_Directions_
Below are entries with pictures in them. Output exactly the lines starting at the line with "font-size: 19px ->" and ending at the line with "gap: 5px ->", both included, but not the pictures.

_Records provided_
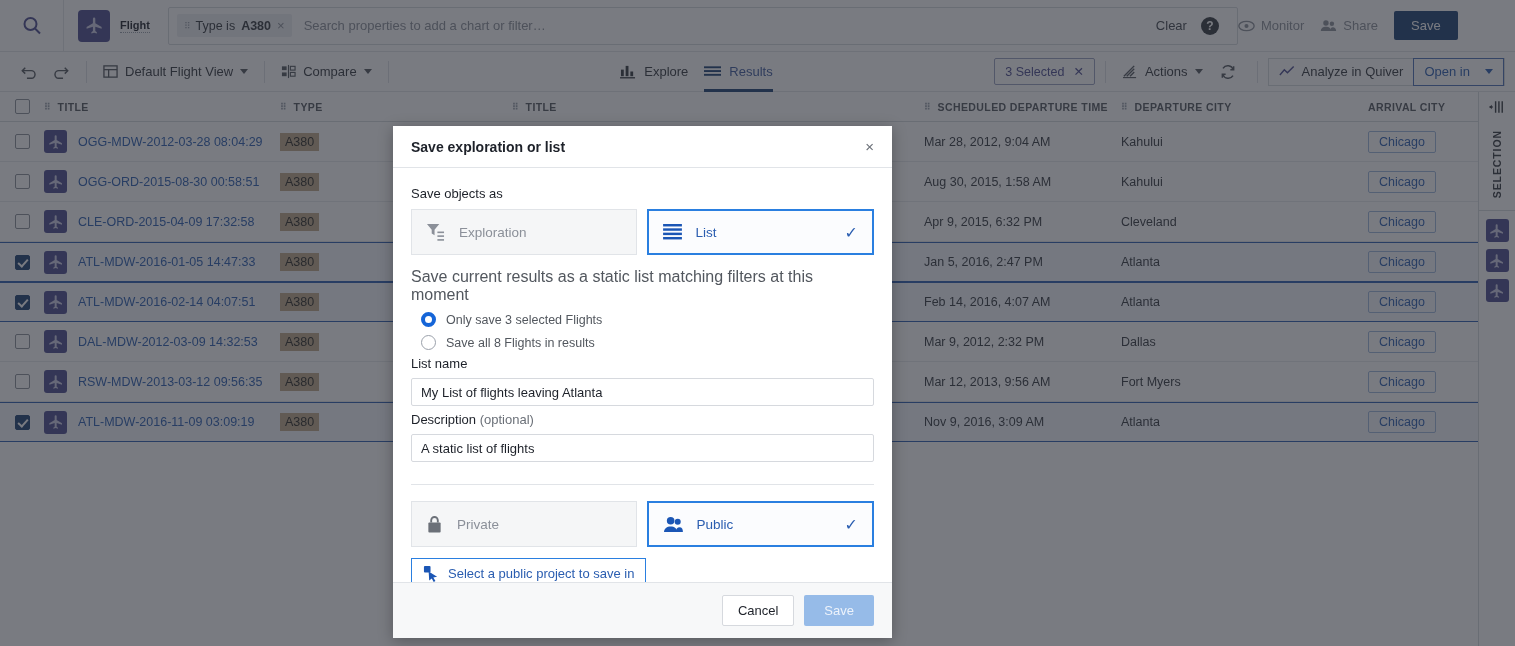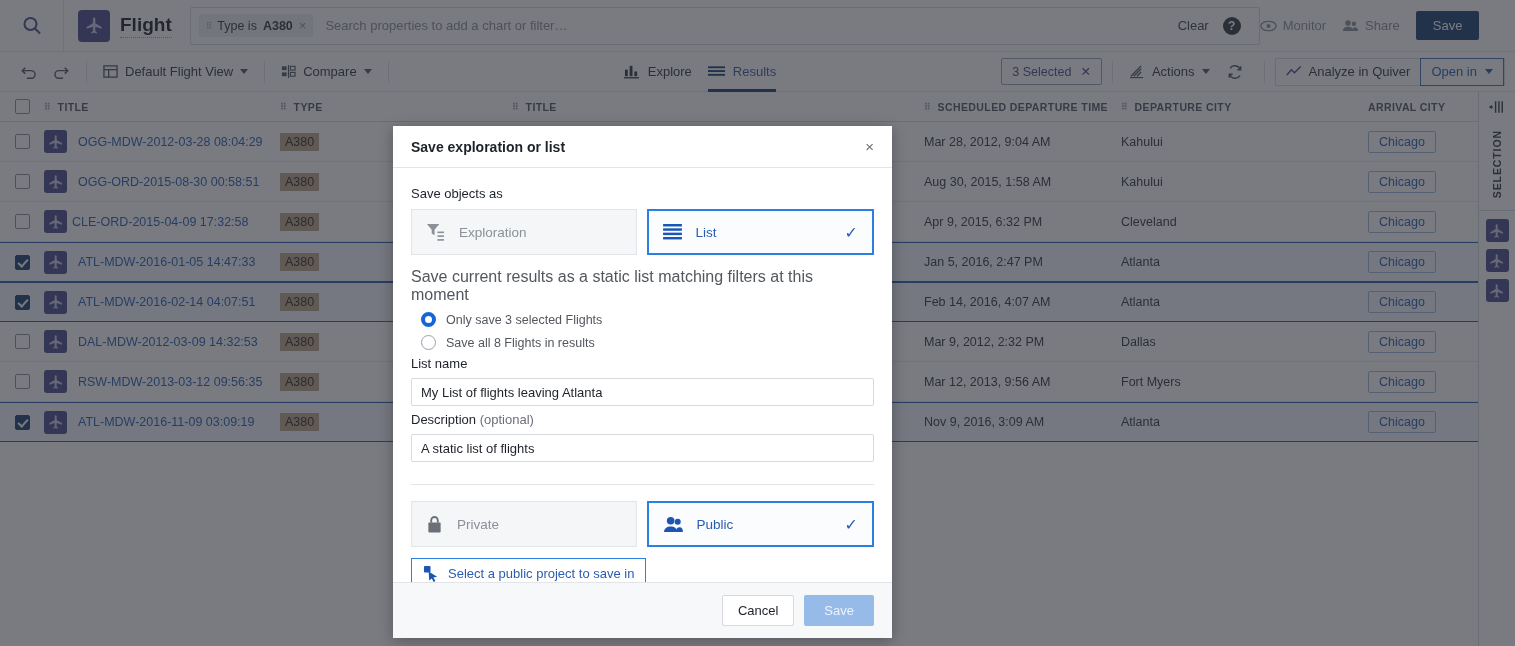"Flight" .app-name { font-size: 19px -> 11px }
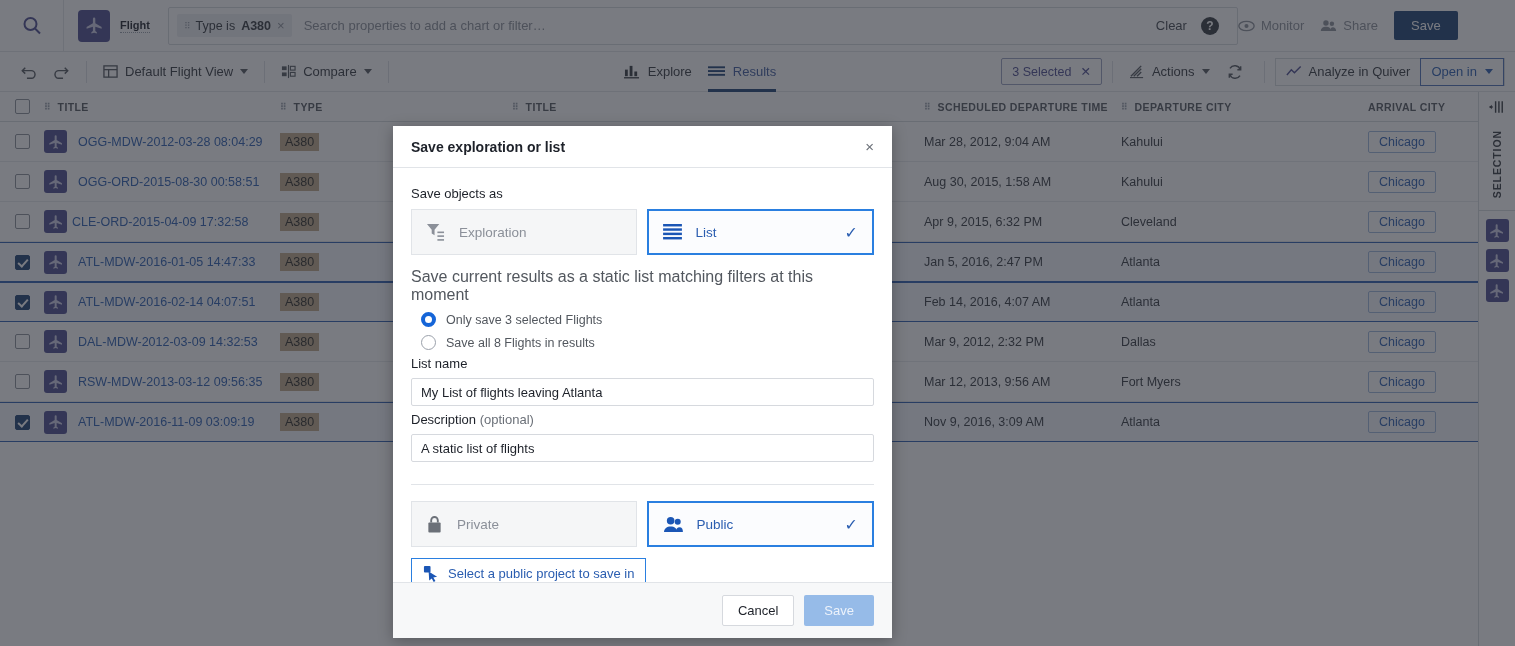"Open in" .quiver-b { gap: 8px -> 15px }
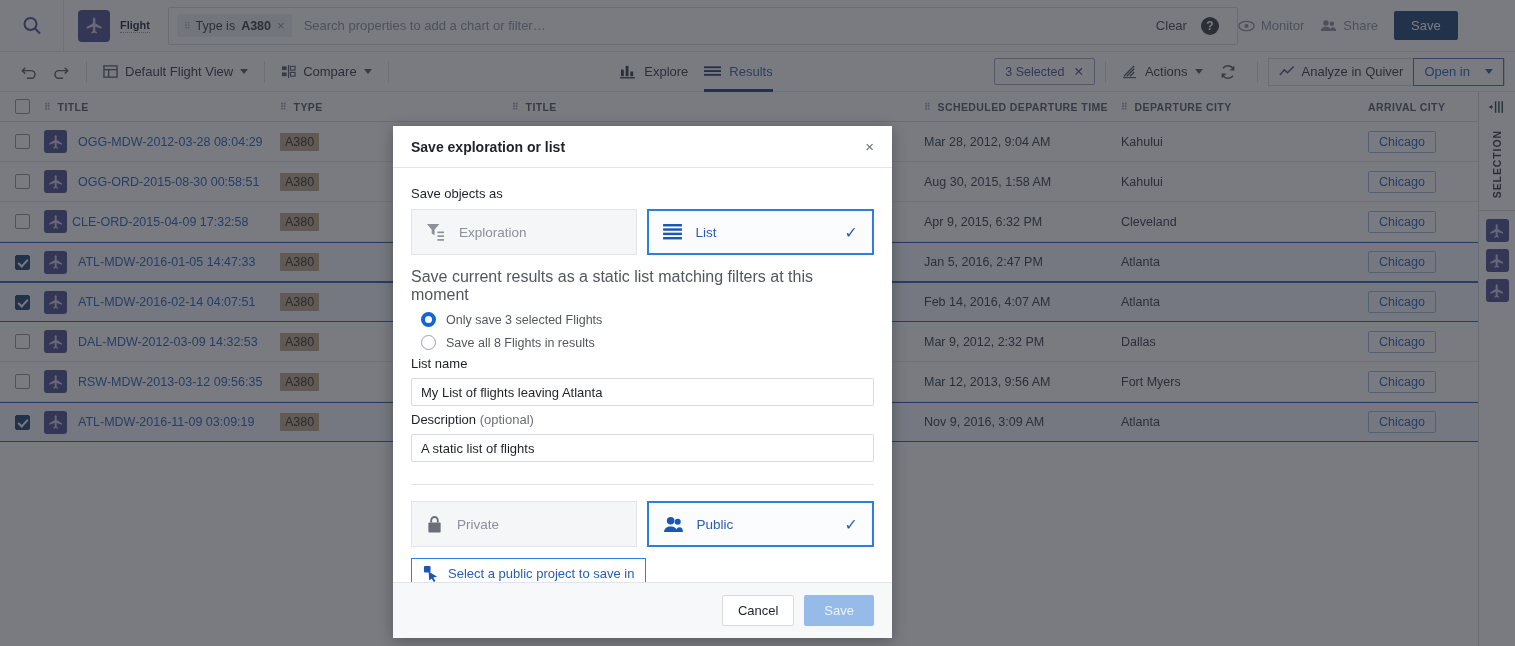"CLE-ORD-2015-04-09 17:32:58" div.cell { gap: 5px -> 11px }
==
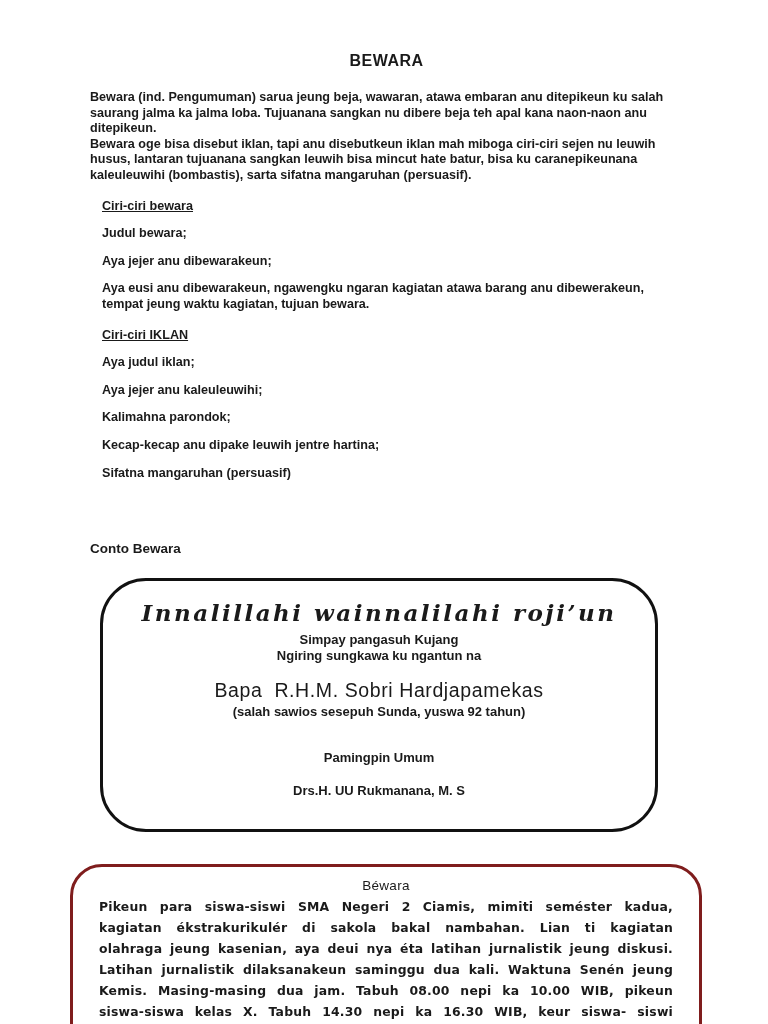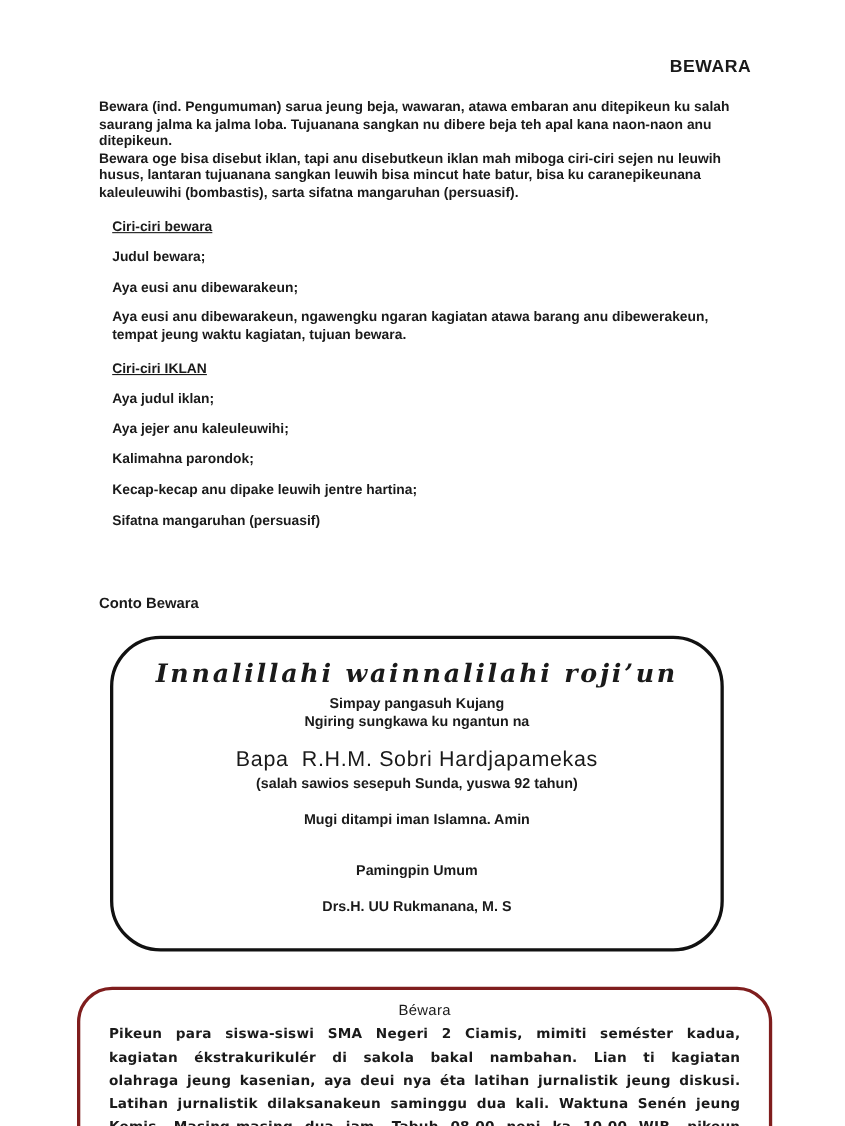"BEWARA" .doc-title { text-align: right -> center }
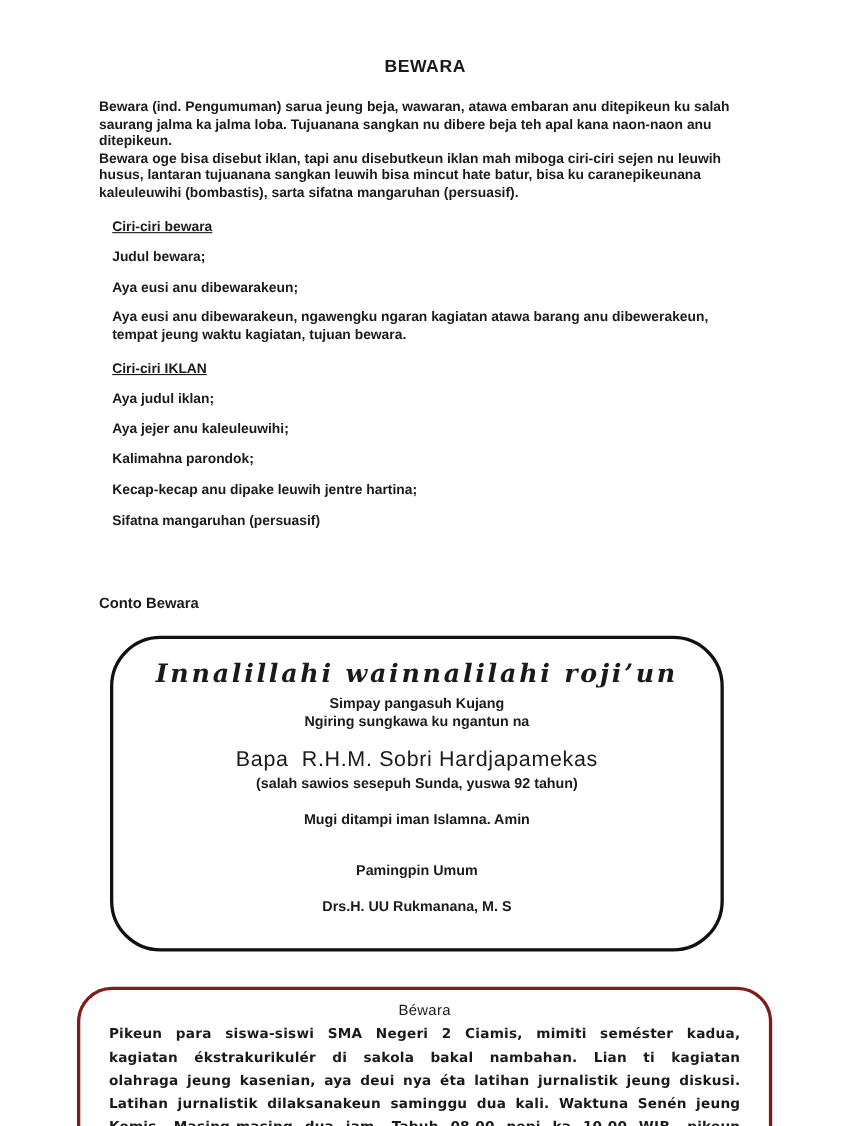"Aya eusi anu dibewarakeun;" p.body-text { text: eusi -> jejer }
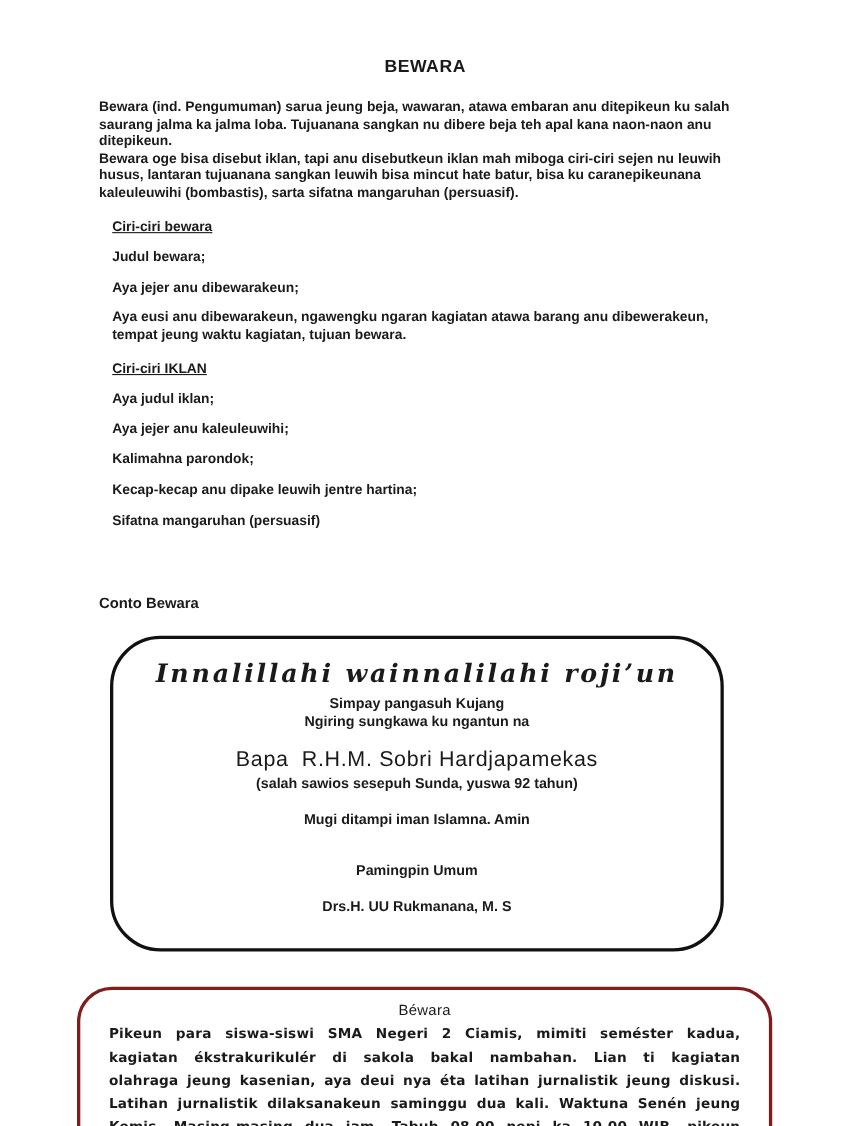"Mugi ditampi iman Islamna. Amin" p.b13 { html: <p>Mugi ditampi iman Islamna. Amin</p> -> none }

_Solution_
"Flight" .app-name { font-size: 19px -> 11px }
"Open in" .quiver-b { gap: 8px -> 15px }
"CLE-ORD-2015-04-09 17:32:58" div.cell { gap: 5px -> 11px }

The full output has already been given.